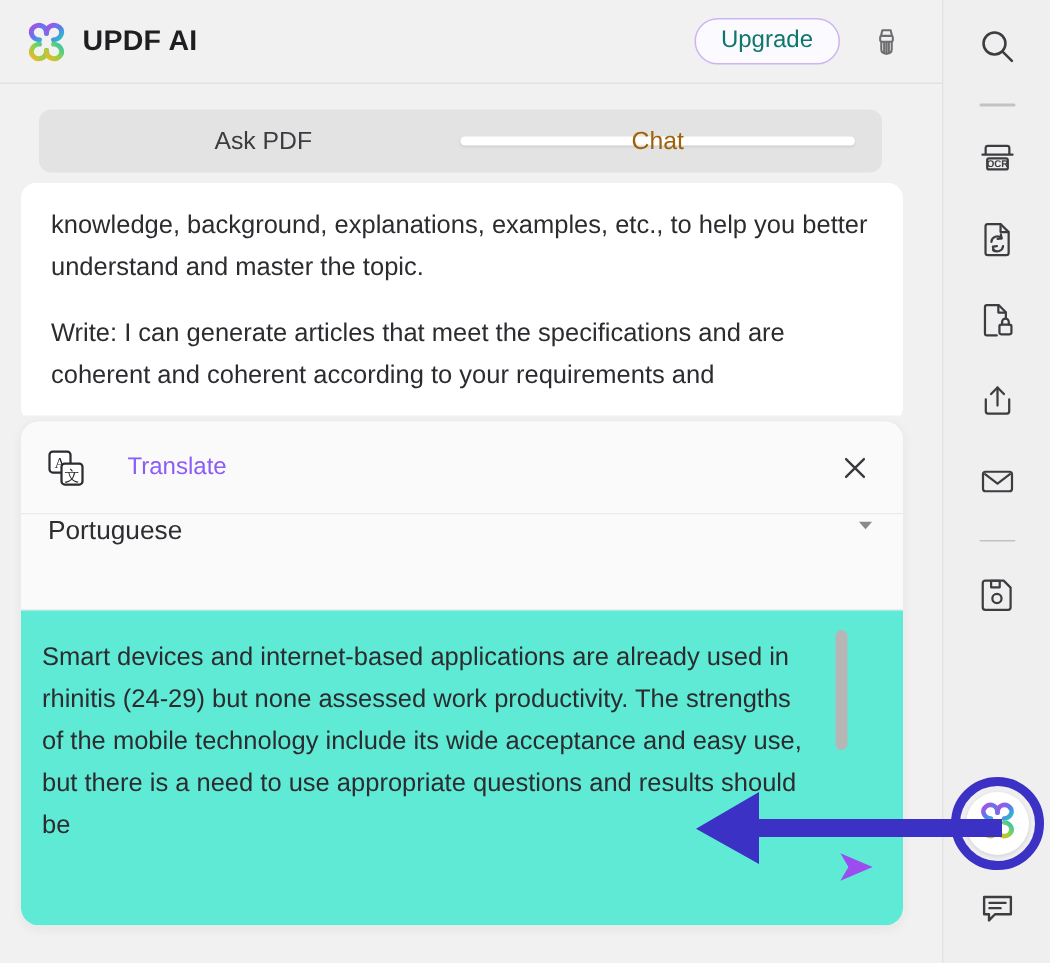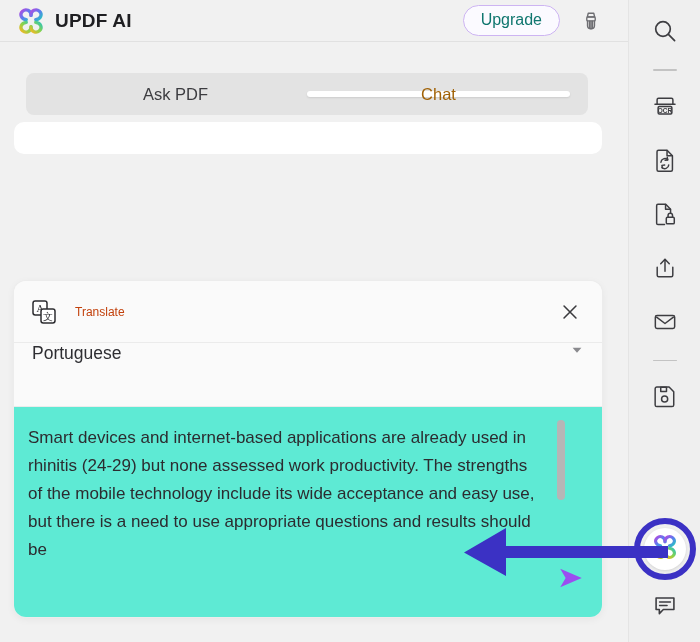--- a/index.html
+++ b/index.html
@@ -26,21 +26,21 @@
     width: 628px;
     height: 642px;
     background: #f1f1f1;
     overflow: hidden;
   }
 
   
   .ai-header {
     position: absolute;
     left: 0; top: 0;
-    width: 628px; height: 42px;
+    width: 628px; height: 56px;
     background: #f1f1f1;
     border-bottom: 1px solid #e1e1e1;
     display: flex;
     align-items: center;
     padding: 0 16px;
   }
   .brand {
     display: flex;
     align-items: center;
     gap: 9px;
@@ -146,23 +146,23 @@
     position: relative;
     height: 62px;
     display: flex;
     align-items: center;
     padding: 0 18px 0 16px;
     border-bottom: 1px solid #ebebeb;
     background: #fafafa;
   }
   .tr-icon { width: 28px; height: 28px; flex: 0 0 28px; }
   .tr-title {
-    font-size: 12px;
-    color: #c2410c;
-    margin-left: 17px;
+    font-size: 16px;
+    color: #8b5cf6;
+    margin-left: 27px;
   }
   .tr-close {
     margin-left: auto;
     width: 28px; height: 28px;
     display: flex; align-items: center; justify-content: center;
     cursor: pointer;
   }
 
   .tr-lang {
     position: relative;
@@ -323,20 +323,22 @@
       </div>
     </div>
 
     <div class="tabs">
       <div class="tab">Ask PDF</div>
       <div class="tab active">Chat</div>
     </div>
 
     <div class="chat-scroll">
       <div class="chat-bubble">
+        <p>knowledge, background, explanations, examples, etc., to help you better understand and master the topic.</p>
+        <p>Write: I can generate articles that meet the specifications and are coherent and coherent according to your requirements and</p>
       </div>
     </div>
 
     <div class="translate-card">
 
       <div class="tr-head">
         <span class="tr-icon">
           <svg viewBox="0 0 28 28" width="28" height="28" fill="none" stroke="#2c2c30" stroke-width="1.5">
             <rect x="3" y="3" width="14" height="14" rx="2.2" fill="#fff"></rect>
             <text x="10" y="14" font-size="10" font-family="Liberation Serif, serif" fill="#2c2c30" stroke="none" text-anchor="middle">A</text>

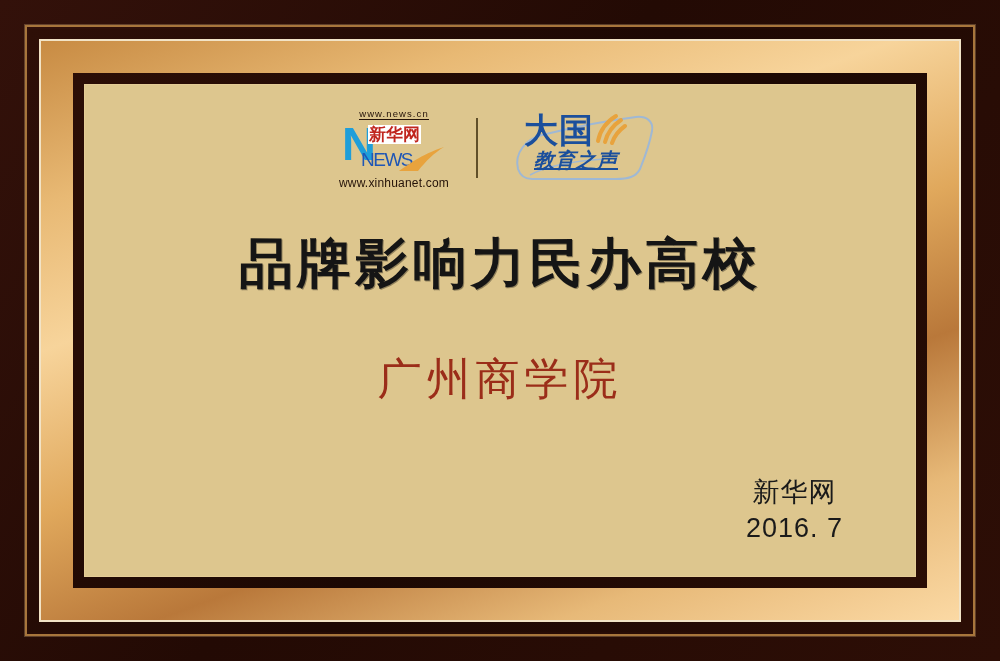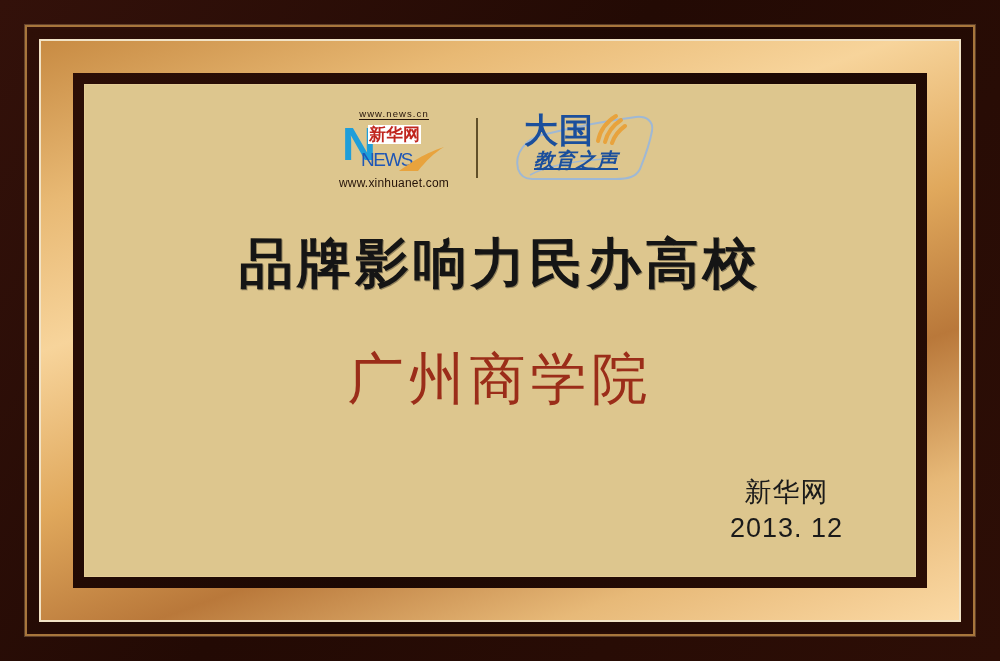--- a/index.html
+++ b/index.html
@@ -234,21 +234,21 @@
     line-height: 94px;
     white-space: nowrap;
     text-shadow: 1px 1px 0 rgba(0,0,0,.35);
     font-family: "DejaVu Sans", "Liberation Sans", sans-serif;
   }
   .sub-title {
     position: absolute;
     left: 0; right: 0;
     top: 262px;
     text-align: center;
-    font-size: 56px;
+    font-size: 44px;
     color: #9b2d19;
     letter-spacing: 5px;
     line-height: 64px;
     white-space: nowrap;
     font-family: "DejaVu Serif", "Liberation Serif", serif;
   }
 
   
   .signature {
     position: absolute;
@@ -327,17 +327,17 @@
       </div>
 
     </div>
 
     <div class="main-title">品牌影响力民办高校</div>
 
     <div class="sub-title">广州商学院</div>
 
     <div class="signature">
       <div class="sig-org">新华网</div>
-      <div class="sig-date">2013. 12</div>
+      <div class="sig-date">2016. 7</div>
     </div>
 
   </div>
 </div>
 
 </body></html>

- - -

Print the records again exactly, pictures excluded.

◆ RESULT OF THIS EXERCISE
--- a/index.html
+++ b/index.html
@@ -26,21 +26,21 @@
     width: 628px;
     height: 642px;
     background: #f1f1f1;
     overflow: hidden;
   }
 
   
   .ai-header {
     position: absolute;
     left: 0; top: 0;
-    width: 628px; height: 42px;
+    width: 628px; height: 56px;
     background: #f1f1f1;
     border-bottom: 1px solid #e1e1e1;
     display: flex;
     align-items: center;
     padding: 0 16px;
   }
   .brand {
     display: flex;
     align-items: center;
     gap: 9px;
@@ -146,23 +146,23 @@
     position: relative;
     height: 62px;
     display: flex;
     align-items: center;
     padding: 0 18px 0 16px;
     border-bottom: 1px solid #ebebeb;
     background: #fafafa;
   }
   .tr-icon { width: 28px; height: 28px; flex: 0 0 28px; }
   .tr-title {
-    font-size: 12px;
-    color: #c2410c;
-    margin-left: 17px;
+    font-size: 16px;
+    color: #8b5cf6;
+    margin-left: 27px;
   }
   .tr-close {
     margin-left: auto;
     width: 28px; height: 28px;
     display: flex; align-items: center; justify-content: center;
     cursor: pointer;
   }
 
   .tr-lang {
     position: relative;
@@ -323,20 +323,22 @@
       </div>
     </div>
 
     <div class="tabs">
       <div class="tab">Ask PDF</div>
       <div class="tab active">Chat</div>
     </div>
 
     <div class="chat-scroll">
       <div class="chat-bubble">
+        <p>knowledge, background, explanations, examples, etc., to help you better understand and master the topic.</p>
+        <p>Write: I can generate articles that meet the specifications and are coherent and coherent according to your requirements and</p>
       </div>
     </div>
 
     <div class="translate-card">
 
       <div class="tr-head">
         <span class="tr-icon">
           <svg viewBox="0 0 28 28" width="28" height="28" fill="none" stroke="#2c2c30" stroke-width="1.5">
             <rect x="3" y="3" width="14" height="14" rx="2.2" fill="#fff"></rect>
             <text x="10" y="14" font-size="10" font-family="Liberation Serif, serif" fill="#2c2c30" stroke="none" text-anchor="middle">A</text>

--- a/index.html
+++ b/index.html
@@ -234,21 +234,21 @@
     line-height: 94px;
     white-space: nowrap;
     text-shadow: 1px 1px 0 rgba(0,0,0,.35);
     font-family: "DejaVu Sans", "Liberation Sans", sans-serif;
   }
   .sub-title {
     position: absolute;
     left: 0; right: 0;
     top: 262px;
     text-align: center;
-    font-size: 56px;
+    font-size: 44px;
     color: #9b2d19;
     letter-spacing: 5px;
     line-height: 64px;
     white-space: nowrap;
     font-family: "DejaVu Serif", "Liberation Serif", serif;
   }
 
   
   .signature {
     position: absolute;
@@ -327,17 +327,17 @@
       </div>
 
     </div>
 
     <div class="main-title">品牌影响力民办高校</div>
 
     <div class="sub-title">广州商学院</div>
 
     <div class="signature">
       <div class="sig-org">新华网</div>
-      <div class="sig-date">2013. 12</div>
+      <div class="sig-date">2016. 7</div>
     </div>
 
   </div>
 </div>
 
 </body></html>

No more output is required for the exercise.